NINDS Fact Sheet: Friedreich's Ataxia
By: National Institutes of Health (NIH), National Institute of Neurological Disorders and Stroke (NINDS)
Reprinted from National Institute of Neurological Disorders and Stroke as originally published on their website
What is Friedreich’s ataxia?
Friedreich’s ataxia is an inherited disease that causes progressive damage to the nervous system resulting in symptoms ranging from gait disturbance and speech problems to heart disease. It is named after the physician Nicholaus Friedreich, who first described the condition in the 1860s. “Ataxia,” which refers to coordination problems such as clumsy or awkward movements and unsteadiness, occurs in many different diseases and conditions. The ataxia of Friedreich’s ataxia results from the degeneration of nerve tissue in the spinal cord and of nerves that control muscle movement in the arms and legs. The spinal cord becomes thinner and nerve cells lose some of their myelin sheath — the insular covering on all nerve cells that helps conduct nerve impulses.
Friedreich’s ataxia, although rare, is the most prevalent inherited ataxia, affecting about 1 in every 50,000 people in the United States. Males and females are affected equally.

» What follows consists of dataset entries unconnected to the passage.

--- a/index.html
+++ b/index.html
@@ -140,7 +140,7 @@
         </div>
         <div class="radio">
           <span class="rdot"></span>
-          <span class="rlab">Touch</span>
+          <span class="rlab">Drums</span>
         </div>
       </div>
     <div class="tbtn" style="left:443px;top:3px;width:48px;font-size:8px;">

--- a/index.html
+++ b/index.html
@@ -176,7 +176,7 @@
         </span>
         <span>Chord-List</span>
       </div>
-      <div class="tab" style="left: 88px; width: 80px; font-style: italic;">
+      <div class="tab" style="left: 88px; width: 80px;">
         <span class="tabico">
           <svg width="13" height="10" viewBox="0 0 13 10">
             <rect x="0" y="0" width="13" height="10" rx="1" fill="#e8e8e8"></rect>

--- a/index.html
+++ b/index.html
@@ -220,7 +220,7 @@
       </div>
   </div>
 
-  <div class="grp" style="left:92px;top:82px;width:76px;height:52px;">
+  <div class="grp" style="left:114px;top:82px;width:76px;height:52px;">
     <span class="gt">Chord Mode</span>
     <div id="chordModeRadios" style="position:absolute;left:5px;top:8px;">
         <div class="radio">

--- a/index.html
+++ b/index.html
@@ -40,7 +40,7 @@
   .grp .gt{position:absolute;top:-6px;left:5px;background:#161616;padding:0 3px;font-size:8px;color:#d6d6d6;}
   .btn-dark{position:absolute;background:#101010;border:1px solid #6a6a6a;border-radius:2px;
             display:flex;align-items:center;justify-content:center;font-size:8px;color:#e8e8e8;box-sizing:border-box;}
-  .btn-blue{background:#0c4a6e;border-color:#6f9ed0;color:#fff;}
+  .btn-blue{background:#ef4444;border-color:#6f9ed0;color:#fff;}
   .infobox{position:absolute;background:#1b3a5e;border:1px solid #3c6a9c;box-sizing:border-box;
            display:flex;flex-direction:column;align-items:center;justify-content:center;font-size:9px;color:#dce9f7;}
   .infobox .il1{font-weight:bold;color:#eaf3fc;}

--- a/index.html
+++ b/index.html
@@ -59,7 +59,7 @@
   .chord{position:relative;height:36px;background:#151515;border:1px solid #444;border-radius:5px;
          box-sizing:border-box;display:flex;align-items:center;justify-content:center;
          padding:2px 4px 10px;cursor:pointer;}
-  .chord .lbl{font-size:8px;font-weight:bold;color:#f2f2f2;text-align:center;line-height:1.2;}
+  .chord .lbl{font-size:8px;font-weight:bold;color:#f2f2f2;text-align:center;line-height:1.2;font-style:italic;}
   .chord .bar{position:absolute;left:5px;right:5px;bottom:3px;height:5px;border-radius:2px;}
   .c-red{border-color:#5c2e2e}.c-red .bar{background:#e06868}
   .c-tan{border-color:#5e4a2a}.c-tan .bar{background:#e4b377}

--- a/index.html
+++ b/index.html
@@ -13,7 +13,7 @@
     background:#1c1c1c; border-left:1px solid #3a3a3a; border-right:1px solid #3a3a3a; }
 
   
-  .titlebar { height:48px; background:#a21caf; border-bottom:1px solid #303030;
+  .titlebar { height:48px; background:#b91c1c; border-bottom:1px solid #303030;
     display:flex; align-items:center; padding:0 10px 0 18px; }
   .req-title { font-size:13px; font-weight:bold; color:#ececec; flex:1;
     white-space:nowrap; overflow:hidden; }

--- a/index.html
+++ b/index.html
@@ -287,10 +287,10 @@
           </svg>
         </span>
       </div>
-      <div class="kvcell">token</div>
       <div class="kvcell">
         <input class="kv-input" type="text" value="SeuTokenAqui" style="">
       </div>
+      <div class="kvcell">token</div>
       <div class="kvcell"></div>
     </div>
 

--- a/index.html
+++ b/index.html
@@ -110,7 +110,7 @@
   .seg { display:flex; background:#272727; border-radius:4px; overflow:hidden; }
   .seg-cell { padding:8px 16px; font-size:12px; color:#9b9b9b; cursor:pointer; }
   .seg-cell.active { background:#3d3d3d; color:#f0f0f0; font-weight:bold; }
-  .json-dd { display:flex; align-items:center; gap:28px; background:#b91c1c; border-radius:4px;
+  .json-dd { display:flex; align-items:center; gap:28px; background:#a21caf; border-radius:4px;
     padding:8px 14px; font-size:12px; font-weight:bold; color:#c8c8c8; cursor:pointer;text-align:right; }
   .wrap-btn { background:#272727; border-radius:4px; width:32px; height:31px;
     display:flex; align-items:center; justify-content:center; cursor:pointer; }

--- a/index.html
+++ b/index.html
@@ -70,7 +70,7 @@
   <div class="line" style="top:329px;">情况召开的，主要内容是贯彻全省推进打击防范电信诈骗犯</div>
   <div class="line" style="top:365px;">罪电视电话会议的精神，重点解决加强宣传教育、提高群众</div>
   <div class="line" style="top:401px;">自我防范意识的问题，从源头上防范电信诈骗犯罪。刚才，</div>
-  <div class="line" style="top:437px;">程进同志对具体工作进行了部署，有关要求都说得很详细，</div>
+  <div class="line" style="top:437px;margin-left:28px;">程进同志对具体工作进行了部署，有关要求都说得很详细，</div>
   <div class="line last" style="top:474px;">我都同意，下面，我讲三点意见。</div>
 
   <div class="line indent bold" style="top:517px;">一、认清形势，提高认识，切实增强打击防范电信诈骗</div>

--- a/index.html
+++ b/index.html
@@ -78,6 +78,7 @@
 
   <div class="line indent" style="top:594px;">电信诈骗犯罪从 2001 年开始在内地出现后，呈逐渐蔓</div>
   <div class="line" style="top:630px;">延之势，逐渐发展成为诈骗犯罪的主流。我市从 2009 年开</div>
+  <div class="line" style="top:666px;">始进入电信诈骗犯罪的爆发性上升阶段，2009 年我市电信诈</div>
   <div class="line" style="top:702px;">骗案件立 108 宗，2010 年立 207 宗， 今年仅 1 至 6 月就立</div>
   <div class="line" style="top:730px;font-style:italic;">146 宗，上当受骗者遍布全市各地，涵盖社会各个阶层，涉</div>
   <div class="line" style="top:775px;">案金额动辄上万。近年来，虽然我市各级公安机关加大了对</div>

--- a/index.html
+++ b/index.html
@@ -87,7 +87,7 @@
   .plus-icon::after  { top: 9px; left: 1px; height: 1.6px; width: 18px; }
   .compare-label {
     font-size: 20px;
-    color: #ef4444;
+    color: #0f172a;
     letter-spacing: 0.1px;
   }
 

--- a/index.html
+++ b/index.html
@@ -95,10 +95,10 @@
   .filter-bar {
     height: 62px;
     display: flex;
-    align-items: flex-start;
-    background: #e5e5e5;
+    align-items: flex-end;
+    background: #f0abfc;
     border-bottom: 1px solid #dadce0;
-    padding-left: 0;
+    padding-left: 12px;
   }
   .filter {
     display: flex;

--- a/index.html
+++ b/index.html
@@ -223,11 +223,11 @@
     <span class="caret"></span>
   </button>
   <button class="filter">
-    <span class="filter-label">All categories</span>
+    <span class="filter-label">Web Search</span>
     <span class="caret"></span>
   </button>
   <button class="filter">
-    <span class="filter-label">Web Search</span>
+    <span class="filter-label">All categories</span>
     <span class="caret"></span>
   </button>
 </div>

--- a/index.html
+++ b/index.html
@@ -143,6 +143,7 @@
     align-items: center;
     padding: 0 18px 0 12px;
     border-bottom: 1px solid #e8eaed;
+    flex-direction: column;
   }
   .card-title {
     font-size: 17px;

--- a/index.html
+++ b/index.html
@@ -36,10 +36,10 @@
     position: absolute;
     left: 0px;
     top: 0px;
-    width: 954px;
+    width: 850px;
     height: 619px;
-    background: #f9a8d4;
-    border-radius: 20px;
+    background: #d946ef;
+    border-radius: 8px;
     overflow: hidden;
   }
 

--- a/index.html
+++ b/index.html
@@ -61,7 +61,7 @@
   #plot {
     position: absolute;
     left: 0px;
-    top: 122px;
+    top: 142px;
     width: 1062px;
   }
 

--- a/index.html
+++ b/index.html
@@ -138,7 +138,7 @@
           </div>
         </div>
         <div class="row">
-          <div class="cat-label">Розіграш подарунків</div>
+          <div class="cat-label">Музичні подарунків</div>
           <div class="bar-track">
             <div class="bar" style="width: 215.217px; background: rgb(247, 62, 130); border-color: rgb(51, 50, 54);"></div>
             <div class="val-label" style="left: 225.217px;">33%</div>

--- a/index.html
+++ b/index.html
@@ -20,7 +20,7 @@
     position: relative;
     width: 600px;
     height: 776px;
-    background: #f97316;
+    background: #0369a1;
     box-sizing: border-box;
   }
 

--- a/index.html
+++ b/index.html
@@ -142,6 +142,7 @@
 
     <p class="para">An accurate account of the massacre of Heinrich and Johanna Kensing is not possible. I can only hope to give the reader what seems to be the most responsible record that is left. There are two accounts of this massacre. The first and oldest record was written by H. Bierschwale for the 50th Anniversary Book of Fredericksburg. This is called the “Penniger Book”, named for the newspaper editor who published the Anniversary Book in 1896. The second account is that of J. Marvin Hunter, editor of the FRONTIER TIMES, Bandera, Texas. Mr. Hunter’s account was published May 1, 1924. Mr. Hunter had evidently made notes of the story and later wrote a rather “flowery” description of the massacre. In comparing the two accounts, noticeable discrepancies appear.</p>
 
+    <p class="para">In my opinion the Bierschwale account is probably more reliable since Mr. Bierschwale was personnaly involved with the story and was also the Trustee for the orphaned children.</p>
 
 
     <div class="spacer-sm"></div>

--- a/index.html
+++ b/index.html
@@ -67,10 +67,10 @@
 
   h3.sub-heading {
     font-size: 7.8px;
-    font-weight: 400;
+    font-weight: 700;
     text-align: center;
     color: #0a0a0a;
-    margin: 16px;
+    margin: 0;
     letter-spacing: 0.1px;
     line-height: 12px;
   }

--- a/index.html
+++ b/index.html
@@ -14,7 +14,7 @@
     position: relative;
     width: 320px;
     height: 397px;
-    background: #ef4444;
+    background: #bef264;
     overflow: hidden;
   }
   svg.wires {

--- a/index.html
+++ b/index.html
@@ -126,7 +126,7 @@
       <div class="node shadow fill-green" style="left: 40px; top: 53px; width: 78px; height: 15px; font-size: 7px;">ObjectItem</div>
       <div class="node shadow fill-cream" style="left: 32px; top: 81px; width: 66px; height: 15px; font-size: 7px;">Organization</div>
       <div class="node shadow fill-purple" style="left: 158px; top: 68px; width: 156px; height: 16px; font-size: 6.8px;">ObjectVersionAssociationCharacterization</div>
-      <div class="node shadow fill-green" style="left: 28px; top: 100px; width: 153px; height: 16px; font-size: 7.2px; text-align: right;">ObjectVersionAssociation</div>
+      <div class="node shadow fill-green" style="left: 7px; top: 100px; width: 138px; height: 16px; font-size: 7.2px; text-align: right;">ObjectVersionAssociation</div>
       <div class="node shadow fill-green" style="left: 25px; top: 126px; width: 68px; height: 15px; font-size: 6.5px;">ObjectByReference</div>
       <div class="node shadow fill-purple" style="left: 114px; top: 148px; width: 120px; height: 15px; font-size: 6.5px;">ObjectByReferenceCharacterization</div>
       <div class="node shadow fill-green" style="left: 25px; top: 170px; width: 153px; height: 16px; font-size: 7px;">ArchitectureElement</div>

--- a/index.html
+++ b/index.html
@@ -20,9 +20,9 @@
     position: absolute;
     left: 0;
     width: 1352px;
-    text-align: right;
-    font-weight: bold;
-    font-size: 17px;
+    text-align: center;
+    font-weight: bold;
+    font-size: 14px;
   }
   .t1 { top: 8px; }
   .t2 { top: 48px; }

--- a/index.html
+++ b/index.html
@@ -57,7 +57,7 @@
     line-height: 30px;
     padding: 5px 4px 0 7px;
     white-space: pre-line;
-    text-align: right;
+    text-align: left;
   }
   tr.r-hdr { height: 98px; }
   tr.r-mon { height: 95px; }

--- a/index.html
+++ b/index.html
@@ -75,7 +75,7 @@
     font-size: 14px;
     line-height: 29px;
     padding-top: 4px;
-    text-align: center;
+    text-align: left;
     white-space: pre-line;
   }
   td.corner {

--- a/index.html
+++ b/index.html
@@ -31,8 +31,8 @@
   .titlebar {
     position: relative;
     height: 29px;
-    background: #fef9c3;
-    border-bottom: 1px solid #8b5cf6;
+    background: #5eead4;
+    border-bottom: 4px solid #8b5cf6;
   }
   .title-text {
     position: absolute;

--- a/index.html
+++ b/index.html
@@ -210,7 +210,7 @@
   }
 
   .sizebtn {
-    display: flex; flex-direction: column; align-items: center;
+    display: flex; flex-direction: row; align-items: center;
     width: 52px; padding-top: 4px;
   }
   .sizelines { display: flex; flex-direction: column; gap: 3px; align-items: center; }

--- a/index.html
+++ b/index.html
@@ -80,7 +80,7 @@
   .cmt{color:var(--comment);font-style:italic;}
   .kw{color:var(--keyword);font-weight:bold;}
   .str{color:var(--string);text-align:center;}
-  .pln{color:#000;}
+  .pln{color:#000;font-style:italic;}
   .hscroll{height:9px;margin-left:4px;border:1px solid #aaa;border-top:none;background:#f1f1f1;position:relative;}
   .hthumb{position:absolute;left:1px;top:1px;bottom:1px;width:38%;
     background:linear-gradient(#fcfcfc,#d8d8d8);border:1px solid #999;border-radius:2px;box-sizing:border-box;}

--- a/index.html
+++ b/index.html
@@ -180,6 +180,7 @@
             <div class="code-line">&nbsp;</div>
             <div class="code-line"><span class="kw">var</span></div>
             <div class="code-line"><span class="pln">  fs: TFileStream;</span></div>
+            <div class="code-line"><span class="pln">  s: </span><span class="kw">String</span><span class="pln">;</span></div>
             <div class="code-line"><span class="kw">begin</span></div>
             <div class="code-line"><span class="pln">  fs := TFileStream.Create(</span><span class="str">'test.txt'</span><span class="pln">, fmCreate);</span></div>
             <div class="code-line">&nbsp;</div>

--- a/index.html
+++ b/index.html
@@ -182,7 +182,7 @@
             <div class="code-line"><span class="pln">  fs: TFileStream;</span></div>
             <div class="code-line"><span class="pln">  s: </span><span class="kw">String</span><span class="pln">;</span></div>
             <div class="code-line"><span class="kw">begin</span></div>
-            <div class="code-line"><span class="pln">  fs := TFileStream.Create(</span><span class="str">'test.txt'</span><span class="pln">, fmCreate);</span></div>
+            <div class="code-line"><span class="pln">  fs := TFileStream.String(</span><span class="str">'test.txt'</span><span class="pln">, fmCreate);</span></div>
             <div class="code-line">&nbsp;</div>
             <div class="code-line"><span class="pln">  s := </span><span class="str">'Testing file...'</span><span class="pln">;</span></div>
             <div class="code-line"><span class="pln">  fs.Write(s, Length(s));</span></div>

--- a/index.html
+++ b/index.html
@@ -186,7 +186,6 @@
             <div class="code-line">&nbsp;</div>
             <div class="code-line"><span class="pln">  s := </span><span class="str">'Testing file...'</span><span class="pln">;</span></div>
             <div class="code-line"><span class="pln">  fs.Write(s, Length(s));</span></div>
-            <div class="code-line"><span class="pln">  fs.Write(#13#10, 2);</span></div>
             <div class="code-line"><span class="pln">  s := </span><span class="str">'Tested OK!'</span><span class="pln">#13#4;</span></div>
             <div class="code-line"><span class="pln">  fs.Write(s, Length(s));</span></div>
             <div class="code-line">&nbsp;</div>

What are the signs and symptoms?
Symptoms usually begin between the ages of 5 and 15 but can, on rare occasions, appear as early as 18 months or as late as 50 years of age. The first symptom to appear is usually difficulty in walking, or gait ataxia. The ataxia gradually worsens and slowly spreads to the arms and then the trunk. Foot deformities such as clubfoot, flexion (involuntary bending) of the toes, hammer toes, or foot inversion (turning inward) may be early signs. Over time, muscles begin to weaken and waste away, especially in the feet, lower legs, and hands, and deformities develop. Other symptoms include loss of tendon reflexes, especially in the knees and ankles. There is often a gradual loss of sensation in the extremities, which may spread to other parts of the body. Dysarthria (slowness and slurring of speech) develops, and the person is easily fatigued. Rapid, rhythmic, involuntary movements of the eye (nystagmus) are common. Most people with Friedreich’s ataxia develop scoliosis (a curving of the spine to one side), which, if severe, may impair breathing.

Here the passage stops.